== Entries shown ==
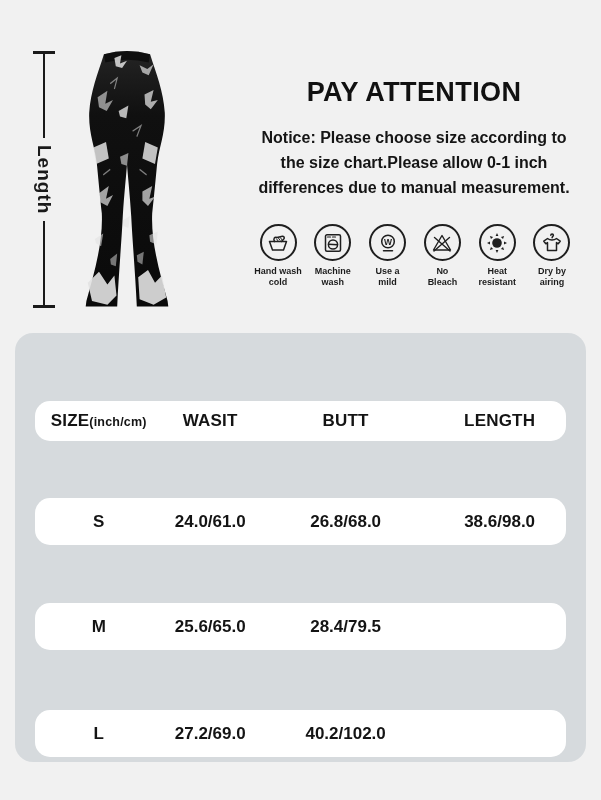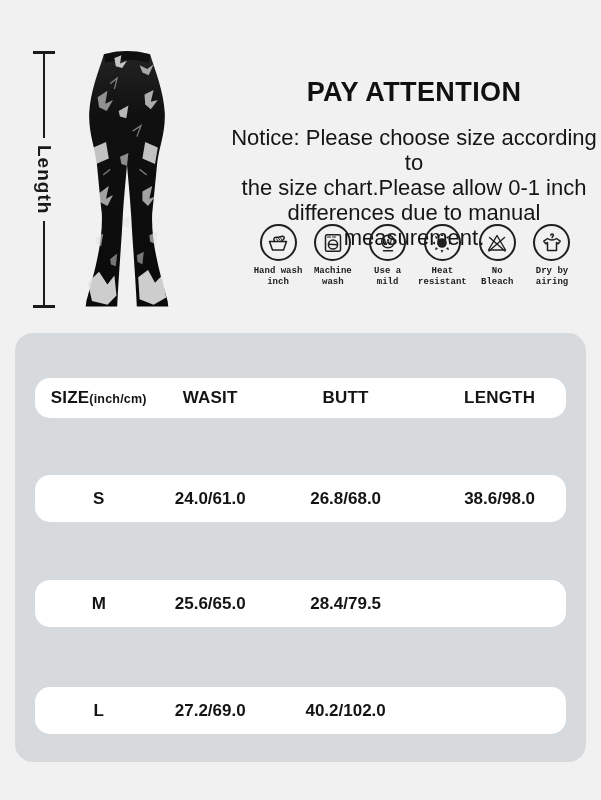--- a/index.html
+++ b/index.html
@@ -26,43 +26,43 @@
     font-size: 19px; font-weight: 600; letter-spacing: 1px;
     padding: 7px 0; color: #1a1a1a;
   }
 
   .pants-svg { position: absolute; left: 78px; top: 47px; }
 
   .right-col { position: absolute; left: 228px; top: 7px; width: 372px; text-align: center; margin-top: 12px; }
   .attention-title {
     margin-top: 58px; font-size: 27px; font-weight: 800; letter-spacing: 0.4px; color: #111;
   }
-  .notice { margin-top: 17px; font-size: 22px; font-weight: 400; line-height: 25px; color: #151515; }
+  .notice { margin-top: 17px; font-size: 16px; font-weight: 700; line-height: 25px; color: #151515; }
   .notice span { display: block; }
 
   .care-row {
     position: absolute; left: 24px; top: 205px; width: 326px;
     display: flex; justify-content: space-between;
   }
   .care-item { width: 52px; display: flex; flex-direction: column; align-items: center; }
   .care-circle {
     width: 37px; height: 37px; border: 2.6px solid #1f1f1f; border-radius: 50%;
     display: flex; align-items: center; justify-content: center; background: transparent;
   }
   .care-label {
     margin-top: 5px; font-size: 9px; font-weight: 600; line-height: 11px;
     text-align: center; color: #1c1c1c; white-space: nowrap;
   }
-  .care-label span { display: block; font-family: Liberation Mono, monospace; }
+  .care-label span { display: block; }
 
   
   .sheet {
     position: absolute; left: 15px; top: 333px; width: 571px; height: 429px;
     background: #d6dadd; border-radius: 18px;
-    padding: 45px 20px 0 20px;
+    padding: 68px 20px 0 20px;
   }
   .pill {
     background: #ffffff; border-radius: 15px;
     display: grid; grid-template-columns: 24% 18% 33% 25%;
     align-items: center; text-align: center;
   }
   .pill .cell { font-size: 17px; }
   .pill.header-row { height: 40px; margin-bottom: 57px; }
   .pill.header-row .cell { font-weight: 700; letter-spacing: 0.2px; }
   .size-unit { font-size: 12.5px; font-weight: 600; }
@@ -153,21 +153,21 @@
         <div class="care-item">
           <div class="care-circle">
             <svg class="glyph" width="24" height="24" viewBox="0 0 24 24" stroke="#1f1f1f" stroke-width="1.5" fill="none" stroke-linejoin="round" stroke-linecap="round">
               <path d="M 3.5 10.5 L 20.5 10.5 L 17.5 19 L 6.5 19 Z"></path>
               <path d="M 8.5 10.5 C 7 8 8.5 5.5 11 6.5 L 16.5 5.2 C 18.3 5 18.8 7 17.6 8.3 L 15.5 10.5"></path>
               <path d="M 10.5 7.8 L 12 9.8 M 12.5 7.2 L 14 9.2 M 14.5 6.7 L 15.8 8.6" stroke-width="1"></path>
             </svg>
           </div>
           <div class="care-label">
             <span>Hand wash</span>
-              <span>inch</span>
+              <span>cold</span>
           </div>
         </div>
 
         <div class="care-item">
           <div class="care-circle">
             <svg class="glyph" width="24" height="24" viewBox="0 0 24 24" stroke="#1f1f1f" stroke-width="1.5" fill="none" stroke-linejoin="round" stroke-linecap="round">
               <rect x="4.5" y="3.8" width="15" height="16.5" rx="1.5"></rect>
               <path d="M 6.5 6 L 9.5 6 M 11.5 6 L 14.5 6" stroke-width="1.2"></path>
               <circle cx="12" cy="13.5" r="4.6"></circle>
               <path d="M 7.6 13.2 L 16.4 13.8"></path>
@@ -183,20 +183,34 @@
           <div class="care-circle">
             <svg class="glyph" width="24" height="24" viewBox="0 0 24 24" stroke="#1f1f1f" stroke-width="1.5" fill="none" stroke-linecap="round">
               <circle cx="12" cy="10.5" r="6.3"></circle>
               <path d="M 7.5 19.8 L 16.5 19.8"></path>
               <text x="12" y="13.6" text-anchor="middle" font-size="8.5" font-weight="bold" font-family="'Liberation Sans', sans-serif" fill="#1f1f1f" stroke="none">W</text>
             </svg>
           </div>
           <div class="care-label">
             <span>Use a</span>
               <span>mild</span>
+          </div>
+        </div>
+
+        <div class="care-item">
+          <div class="care-circle">
+            <svg class="glyph" width="24" height="24" viewBox="0 0 24 24" stroke="#1f1f1f" stroke-width="1.4" fill="none" stroke-linejoin="round" stroke-linecap="round">
+              <polygon points="12,4.5 3.5,19 20.5,19"></polygon>
+              <path d="M 4.5 6.5 L 20 20"></path>
+              <path d="M 19.5 6.5 L 4 20"></path>
+            </svg>
+          </div>
+          <div class="care-label">
+            <span>No</span>
+              <span>Bleach</span>
           </div>
         </div>
 
         <div class="care-item">
           <div class="care-circle">
             <svg class="glyph" width="24" height="24" viewBox="0 0 24 24" fill="#1f1f1f">
               <circle cx="12" cy="12" r="4.8"></circle>
               <polygon points="22,12 19,10.6 19,13.4"></polygon>
               <polygon points="19.1,19.1 15.9,18 18,15.9"></polygon>
               <polygon points="12,22 10.6,19 13.4,19"></polygon>
@@ -208,34 +222,20 @@
             </svg>
           </div>
           <div class="care-label">
             <span>Heat</span>
               <span>resistant</span>
           </div>
         </div>
 
         <div class="care-item">
           <div class="care-circle">
-            <svg class="glyph" width="24" height="24" viewBox="0 0 24 24" stroke="#1f1f1f" stroke-width="1.4" fill="none" stroke-linejoin="round" stroke-linecap="round">
-              <polygon points="12,4.5 3.5,19 20.5,19"></polygon>
-              <path d="M 4.5 6.5 L 20 20"></path>
-              <path d="M 19.5 6.5 L 4 20"></path>
-            </svg>
-          </div>
-          <div class="care-label">
-            <span>No</span>
-              <span>Bleach</span>
-          </div>
-        </div>
-
-        <div class="care-item">
-          <div class="care-circle">
             <svg class="glyph" width="24" height="24" viewBox="0 0 24 24" stroke="#1f1f1f" stroke-width="1.5" fill="none" stroke-linejoin="round" stroke-linecap="round">
               <path d="M 7.5 7.5 L 3.8 10.2 L 5.8 12.8 L 7.5 11.6 L 7.5 19.5 L 16.5 19.5 L 16.5 11.6 L 18.2 12.8 L 20.2 10.2 L 16.5 7.5 C 14 9.4 10 9.4 7.5 7.5 Z"></path>
               <path d="M 10.8 4.2 C 10.8 2.6 13.4 2.6 13.4 4.2 C 13.4 5.4 12.1 5.3 12.1 6.8"></path>
             </svg>
           </div>
           <div class="care-label">
             <span>Dry by</span>
               <span>airing</span>
           </div>
         </div>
===
Copy exactly, and only, the lines from the first line of the material through the line that contains "background: #ffffff; border-radius: 15px;", both ends kept; no pictures.

--- a/index.html
+++ b/index.html
@@ -26,43 +26,43 @@
     font-size: 19px; font-weight: 600; letter-spacing: 1px;
     padding: 7px 0; color: #1a1a1a;
   }
 
   .pants-svg { position: absolute; left: 78px; top: 47px; }
 
   .right-col { position: absolute; left: 228px; top: 7px; width: 372px; text-align: center; margin-top: 12px; }
   .attention-title {
     margin-top: 58px; font-size: 27px; font-weight: 800; letter-spacing: 0.4px; color: #111;
   }
-  .notice { margin-top: 17px; font-size: 22px; font-weight: 400; line-height: 25px; color: #151515; }
+  .notice { margin-top: 17px; font-size: 16px; font-weight: 700; line-height: 25px; color: #151515; }
   .notice span { display: block; }
 
   .care-row {
     position: absolute; left: 24px; top: 205px; width: 326px;
     display: flex; justify-content: space-between;
   }
   .care-item { width: 52px; display: flex; flex-direction: column; align-items: center; }
   .care-circle {
     width: 37px; height: 37px; border: 2.6px solid #1f1f1f; border-radius: 50%;
     display: flex; align-items: center; justify-content: center; background: transparent;
   }
   .care-label {
     margin-top: 5px; font-size: 9px; font-weight: 600; line-height: 11px;
     text-align: center; color: #1c1c1c; white-space: nowrap;
   }
-  .care-label span { display: block; font-family: Liberation Mono, monospace; }
+  .care-label span { display: block; }
 
   
   .sheet {
     position: absolute; left: 15px; top: 333px; width: 571px; height: 429px;
     background: #d6dadd; border-radius: 18px;
-    padding: 45px 20px 0 20px;
+    padding: 68px 20px 0 20px;
   }
   .pill {
     background: #ffffff; border-radius: 15px;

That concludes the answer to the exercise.